§ Material for this exercise:
·····

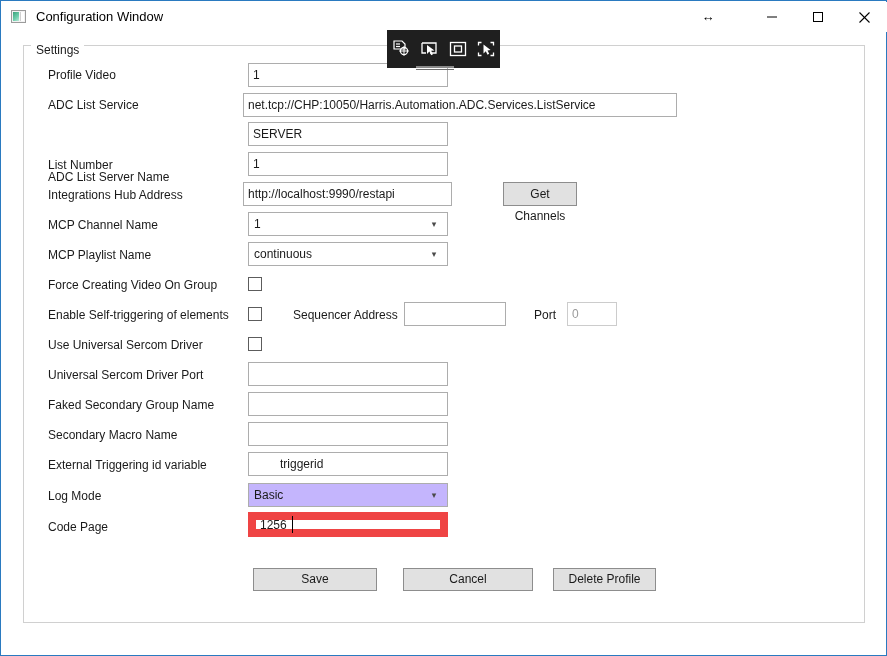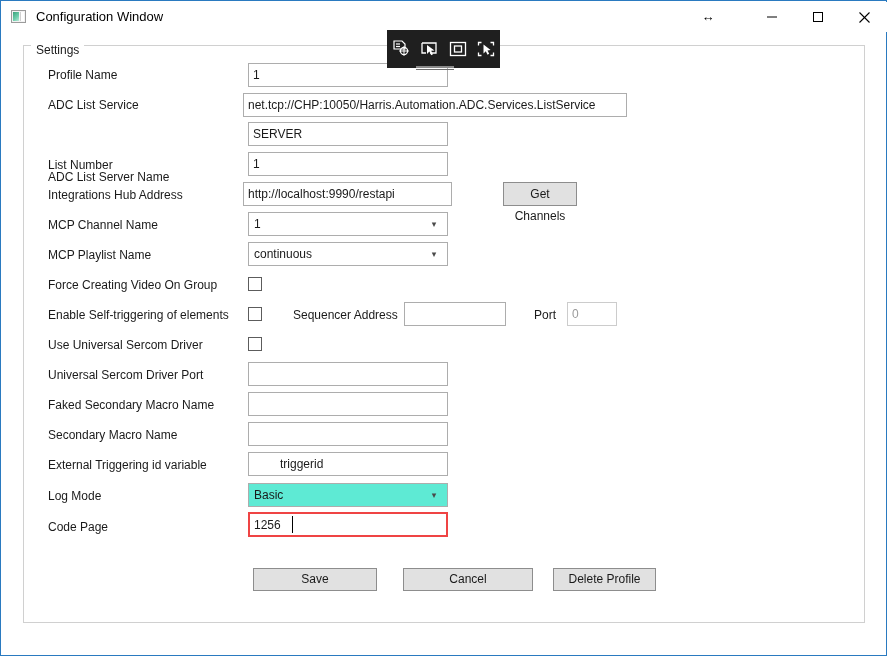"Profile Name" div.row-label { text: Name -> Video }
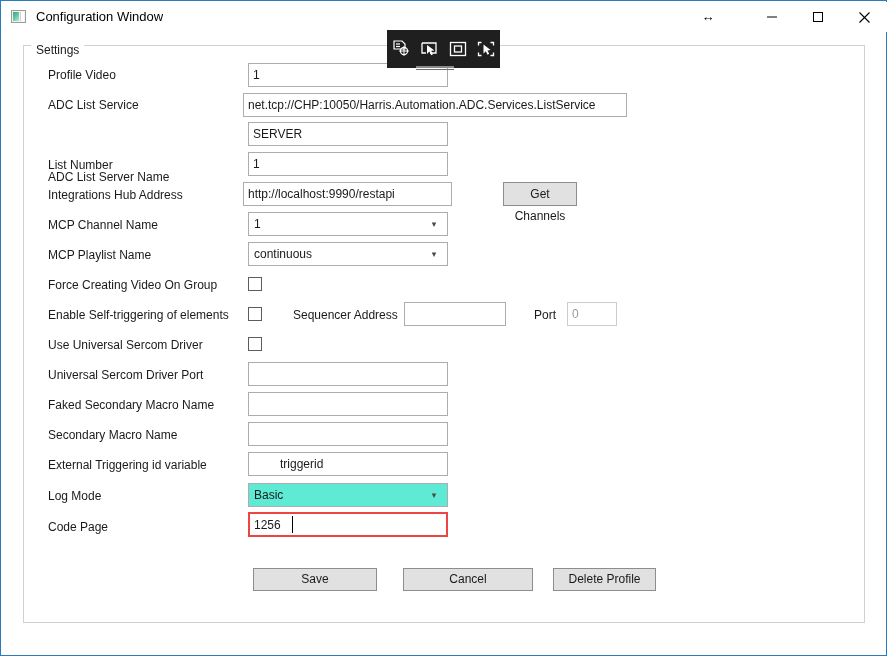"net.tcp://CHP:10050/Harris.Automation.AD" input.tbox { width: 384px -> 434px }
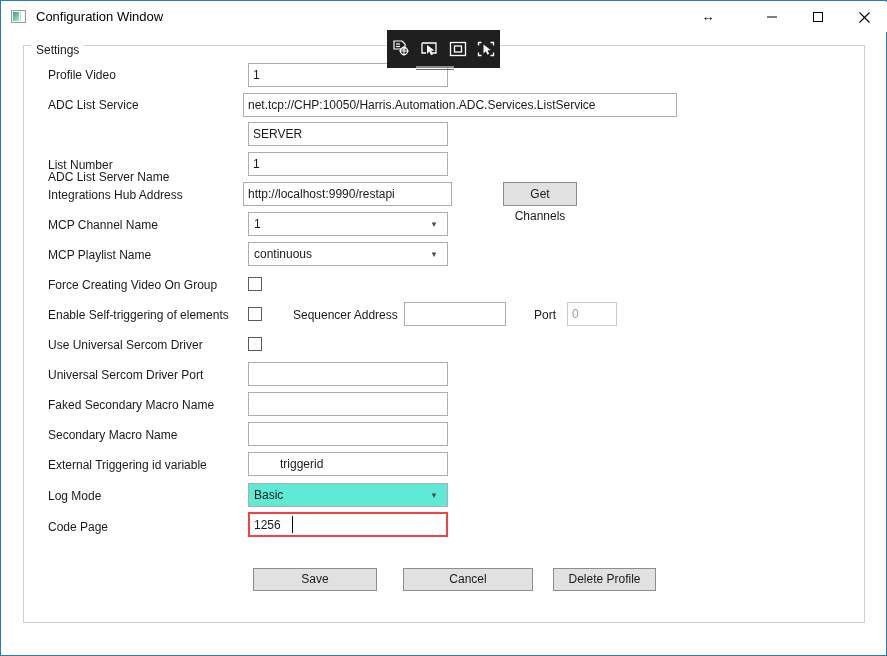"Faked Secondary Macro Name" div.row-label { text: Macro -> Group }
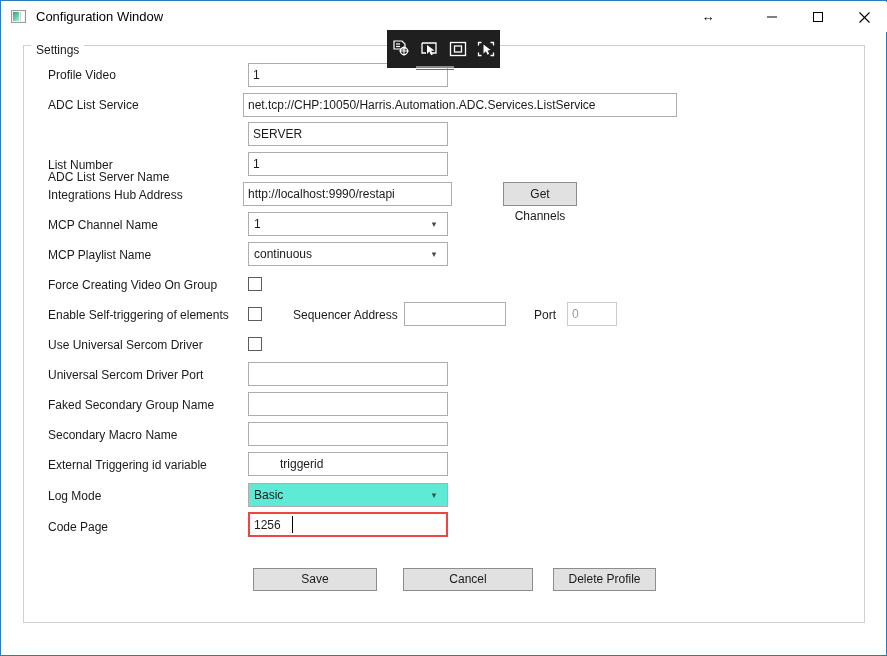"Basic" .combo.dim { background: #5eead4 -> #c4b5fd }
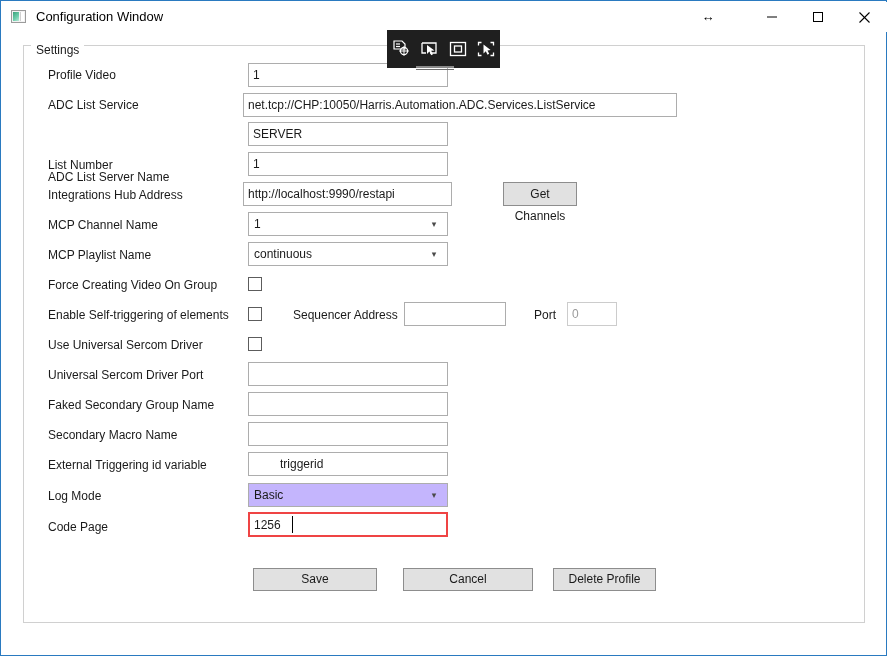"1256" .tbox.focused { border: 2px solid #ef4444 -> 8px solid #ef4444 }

·····

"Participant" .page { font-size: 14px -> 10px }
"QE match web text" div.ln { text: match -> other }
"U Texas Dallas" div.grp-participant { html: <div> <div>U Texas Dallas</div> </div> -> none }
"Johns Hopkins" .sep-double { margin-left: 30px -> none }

·····

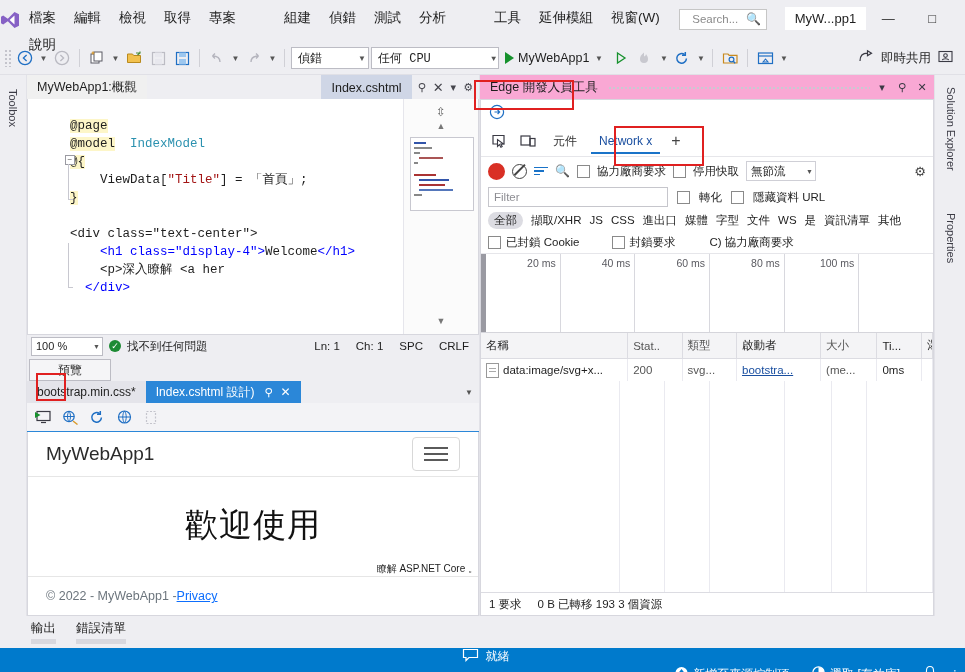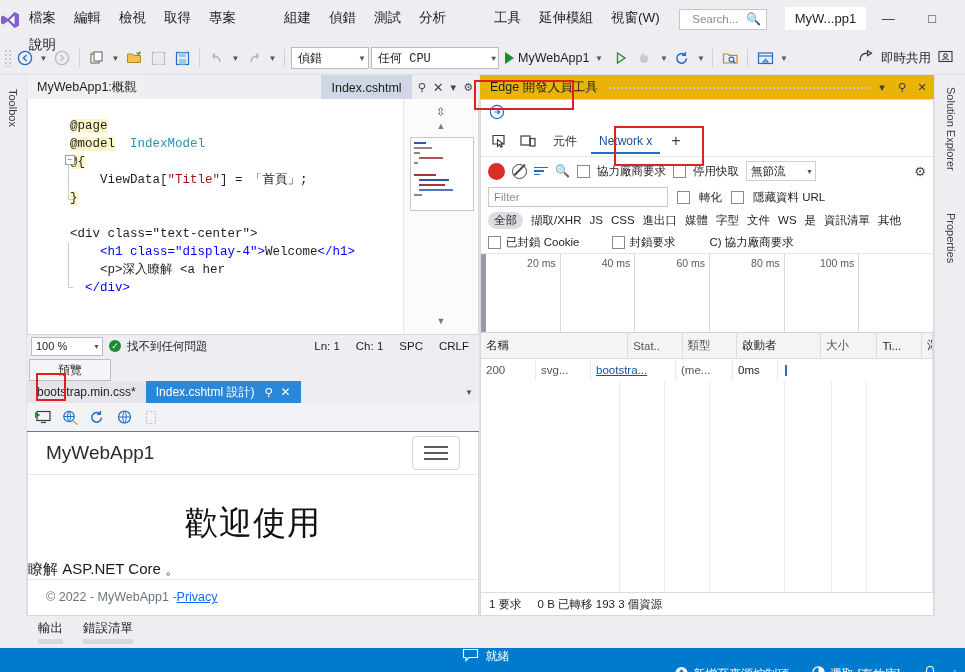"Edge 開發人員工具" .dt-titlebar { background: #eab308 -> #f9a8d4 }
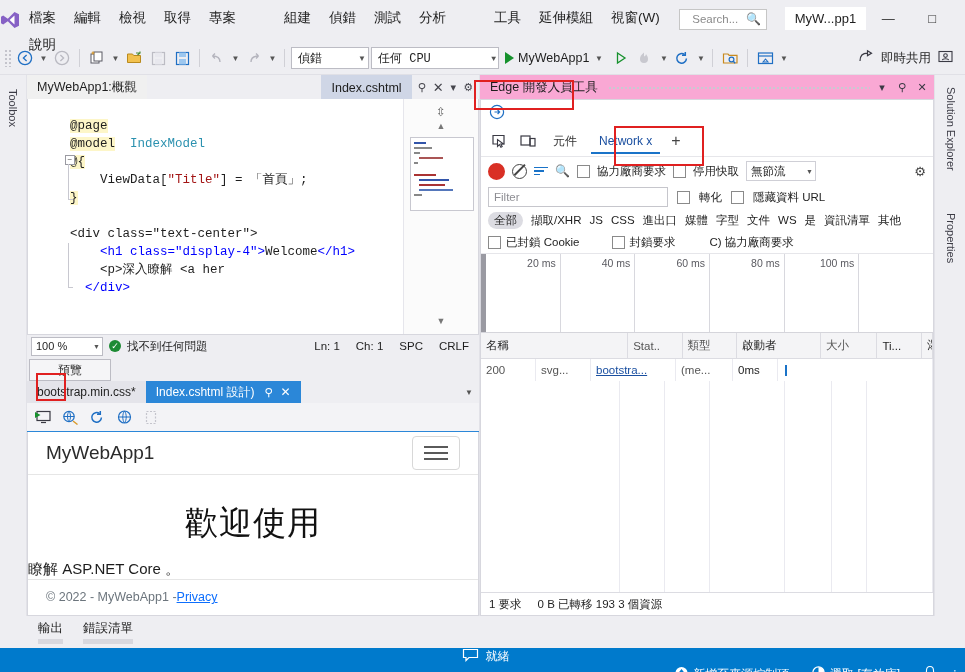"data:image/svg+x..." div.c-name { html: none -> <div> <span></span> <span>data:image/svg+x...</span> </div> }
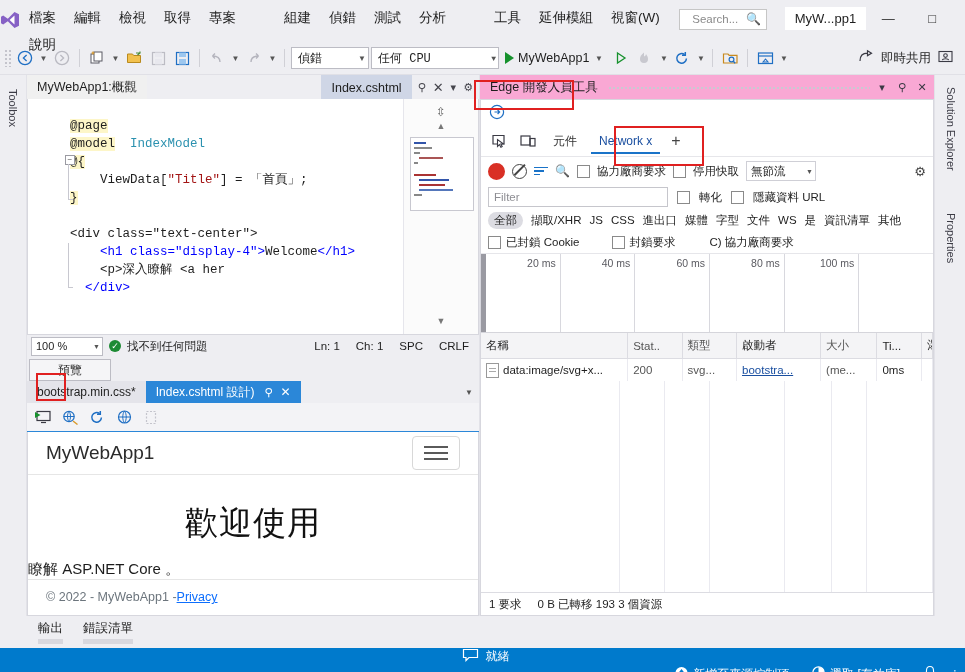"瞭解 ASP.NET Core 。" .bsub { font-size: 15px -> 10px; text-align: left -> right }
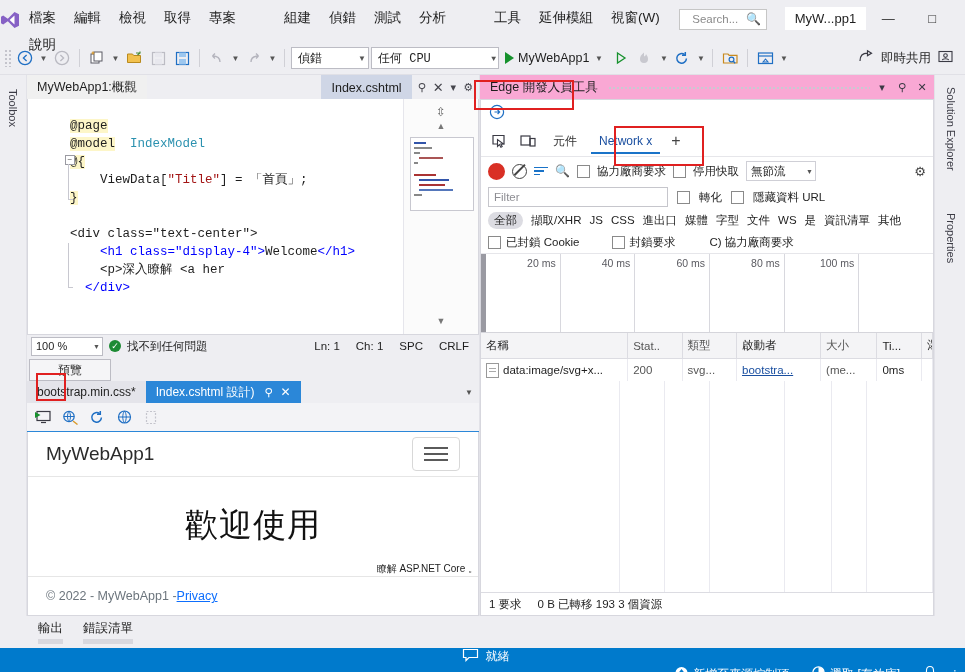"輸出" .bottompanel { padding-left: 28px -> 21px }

·····

§ What needs to be done: All that should be printed is the run of lines above from the one with "text: Name ->" through the one with "border: 2px solid", both included, exactly as given, with pictures left out.

§ Solution for this task:
"Profile Name" div.row-label { text: Name -> Video }
"net.tcp://CHP:10050/Harris.Automation.AD" input.tbox { width: 384px -> 434px }
"Faked Secondary Macro Name" div.row-label { text: Macro -> Group }
"Basic" .combo.dim { background: #5eead4 -> #c4b5fd }
"1256" .tbox.focused { border: 2px solid #ef4444 -> 8px solid #ef4444 }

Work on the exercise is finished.